Lusia (chant, piano) : La grisaille de ce patelin sordide de Dostoïevski, l’air lourd des colonnes de fumée de son usine de pneus ont dessiné une image précise de la musique punk d’Omsk. La ville forme les gens, les gens font la musique et la musique dévoile la ville. Mais ce cercle, nous l’avons brisé en déménageant à Moscou.

LCDR : Votre dernier album – le deuxième – est sorti sur un label étranger. Pourquoi être allées voir ailleurs alors que les petits labels de qualité explosent en Russie ?

Diana (batterie) : Nous voulions collaborer avec des labels locaux, mais nous n’avons malheureusement pas trouvé de point de convergence avec eux.

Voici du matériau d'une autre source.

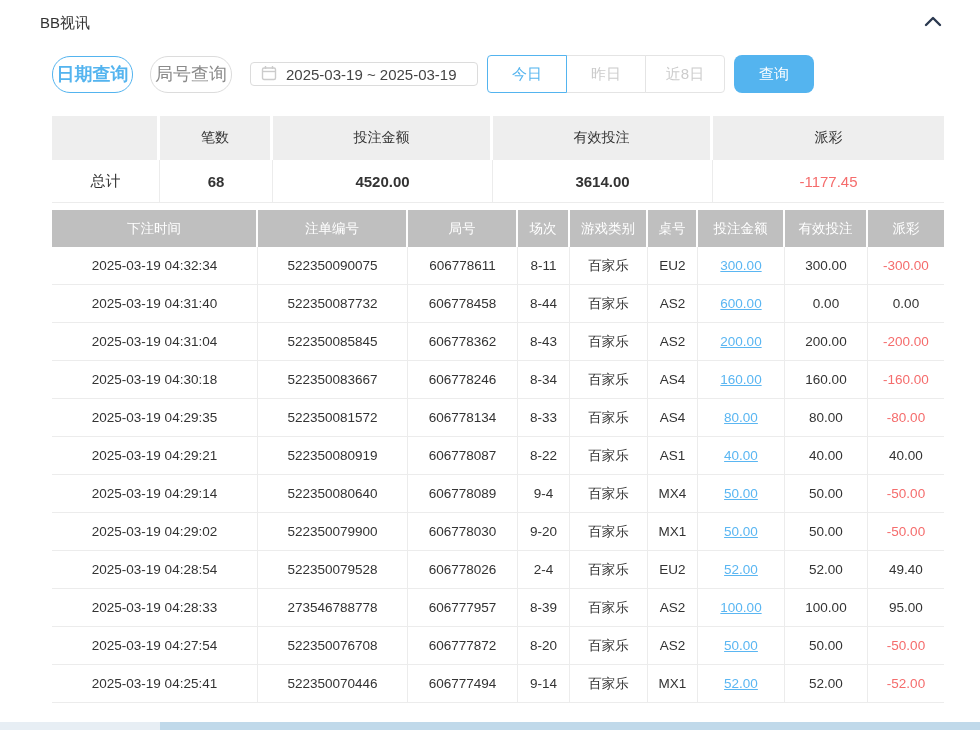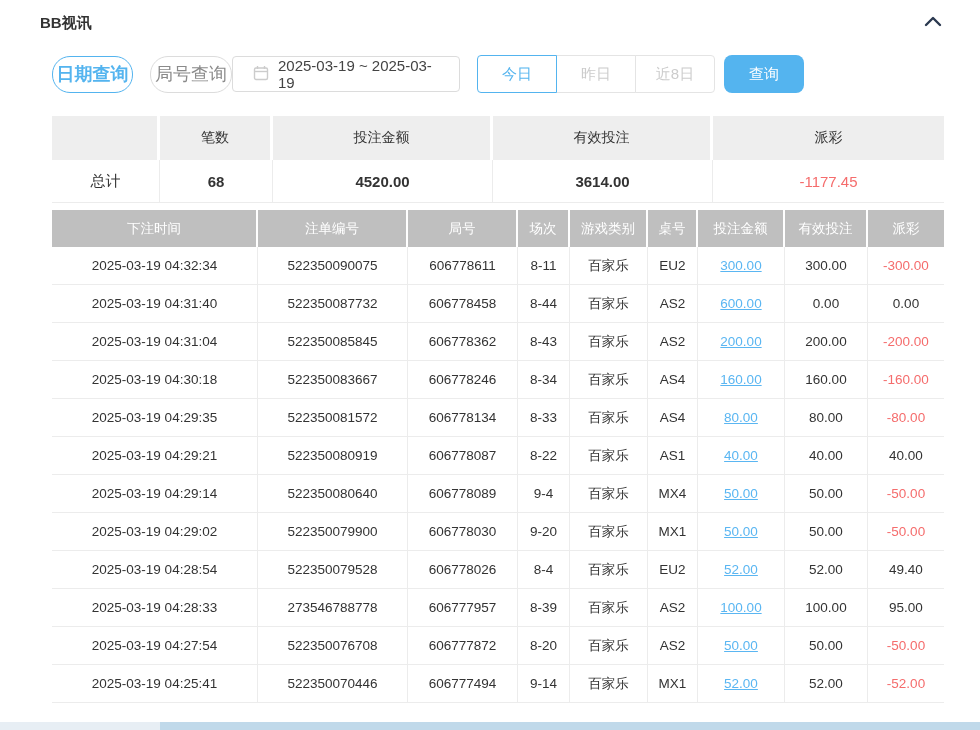--- a/index.html
+++ b/index.html
@@ -3,32 +3,32 @@
 <meta charset="utf-8">
 <style>
   :root{
     --blue:#54b4ef; --link:#5ab6f2; --red:#f56c6c;
     --thead-bg:#bfbfbf; --sum-head-bg:#eeeeee; --line:#ececec;
   }
   *{box-sizing:border-box; margin:0; padding:0;}
   html,body{width:980px; height:730px; overflow:hidden; background:#fff;
     font-family:"Liberation Sans", sans-serif; color:#333;}
   .panel-header{padding:12px 34px 0 40px; display:flex; justify-content:space-between; align-items:center;}
-  .panel-title{font-size:15px; font-weight:700; color:#333;}
+  .panel-title{font-size:15px; font-weight:400; color:#333;}
   .collapse-btn{background:none; border:none; cursor:pointer; width:26px; height:22px; display:flex; align-items:center; justify-content:center;}
 
   .controls{margin:21px 0 0 52px; display:flex; align-items:center;}
   .pill{height:37px; background:#fff; border-radius:18px; font-size:18px; cursor:pointer;}
   .pill.active{border:1px solid var(--blue); color:var(--blue); font-weight:700; width:81px;}
   .pill.inactive{border:1px solid #dcdcdc; color:#8a8a8a; width:82px; margin-left:17px;}
-  .date-input{width:228px; height:36px; border:1px solid #dcdcdc; border-radius:4px;
-    display:flex; align-items:center; padding:0 20px; gap:9px; font-size:15px; color:#444; background:#fff; cursor:pointer;}
+  .date-input{margin-left:18px; width:228px; height:24px; border:1px solid #dcdcdc; border-radius:4px;
+    display:flex; align-items:center; padding:0 10px; gap:9px; font-size:15px; color:#444; background:#fff; cursor:pointer;}
   .quick-group{display:flex; margin-left:9px; height:38px;}
   .quick{width:80px; background:#fff; border:1px solid #e4e4e4; color:#ccc; font-size:15px; cursor:pointer; margin-left:-1px;}
-  .quick:first-child{border-radius:4px 0 0 4px; margin-left:8px;font-family:Liberation Serif, serif;}
+  .quick:first-child{border-radius:4px 0 0 4px; margin-left:0;font-family:Liberation Serif, serif;}
   .quick:last-child{border-radius:0 4px 4px 0;}
   .quick.active{border:1px solid var(--blue); color:var(--blue); position:relative; z-index:2;}
   .search-btn{margin-left:9px; width:80px; height:38px; background:var(--blue); color:#fff; border:none; border-radius:8px; font-size:15px; cursor:pointer;}
 
   table{border-collapse:separate; border-spacing:0; table-layout:fixed;}
   .summary-table{margin:23px 0 0 52px; width:892px;}
   .summary-table th{background:var(--sum-head-bg); height:44px; font-weight:400; font-size:14px; color:#333; text-align:center; border-right:3px solid #fff;}
   .summary-table th:last-child{border-right:none;}
   .summary-table td{height:43px; text-align:center; font-size:15px; border-bottom:1px solid var(--line); border-right:1px solid var(--line); background:#fff;}
   .summary-table td:last-child{border-right:none;}
@@ -229,21 +229,21 @@
     <td>MX1</td>
     <td><a class="amount-link">50.00</a></td>
     <td>50.00</td>
     <td class="neg">-50.00</td>
   </tr>
 
   <tr class="bet-row">
     <td>2025-03-19 04:28:54</td>
     <td>522350079528</td>
     <td>606778026</td>
-    <td>8-4</td>
+    <td>2-4</td>
     <td>百家乐</td>
     <td>EU2</td>
     <td><a class="amount-link">52.00</a></td>
     <td>52.00</td>
     <td>49.40</td>
   </tr>
 
   <tr class="bet-row">
     <td>2025-03-19 04:28:33</td>
     <td>273546788778</td>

Nous avons donc décidé de chercher à l’étranger.

Lusia : En réalité, aujourd’hui, on n’a plus besoin d’être obsédé par la question des labels. Les musiciens ne se perdent plus, ils créent eux-mêmes leurs communautés, leurs labels, leurs lieux… et le font relativement bien. C’est super, d’ailleurs !

LCDR : Les groupes féminins de rock russe sont très présents sur la scène musicale nationale… Une réaction à cette remarque macho ?

Fanny Kaplan : Cette distinction entre « masculin » et « féminin » est tellement agaçante… Les instruments se fichent de savoir qui joue sur eux. Un mec, une fille, quelqu’un de bourré, de sobre…

LCDR : Votre musique est relativement sombre, avec une rythmique lourde et un chant lointain. C’est quoi, votre recette ?

Fanny Kaplan : On rencontre souvent dans notre musique du drame, de la peine et de la catharsis. C’est grâce à cela que l’homme grandit moralement, c’est à travers les larmes qu’il se nettoie. C’est pourquoi, en réalité, notre musique parle d’amour et de paix.

LCDR : Vous rentrez de votre première tournée européenne au Danemark, en Suède, en Allemagne et aux Pays-Bas. Quel a été l’accueil du public pour un groupe russophone ?

Fanny Kaplan : Il a été très chaleureux partout. Il faut dire que là-bas, nous sommes quelque chose d’exotique. Des filles fragiles et agressives qui jouent de la musique rageuse. Cela suscite le même intérêt que lorsque des groupes étrangers viennent en Russie.

LCDR : Avez-vous tout de même senti un intérêt accru pour la musique russe en Europe ?

Fanny Kaplan : Peut-être qu’effectivement, l’intérêt pour la musique russe a augmenté, vu que la Russie est désormais constamment au centre de l’attention mondiale, le plus souvent à cause de l’activité politique du leader symbolique de notre pays. Mais il faut aussi relever que de plus en plus de tendances russes suscitent de l’intérêt dans le monde, comme la mode, les raves ou l’art.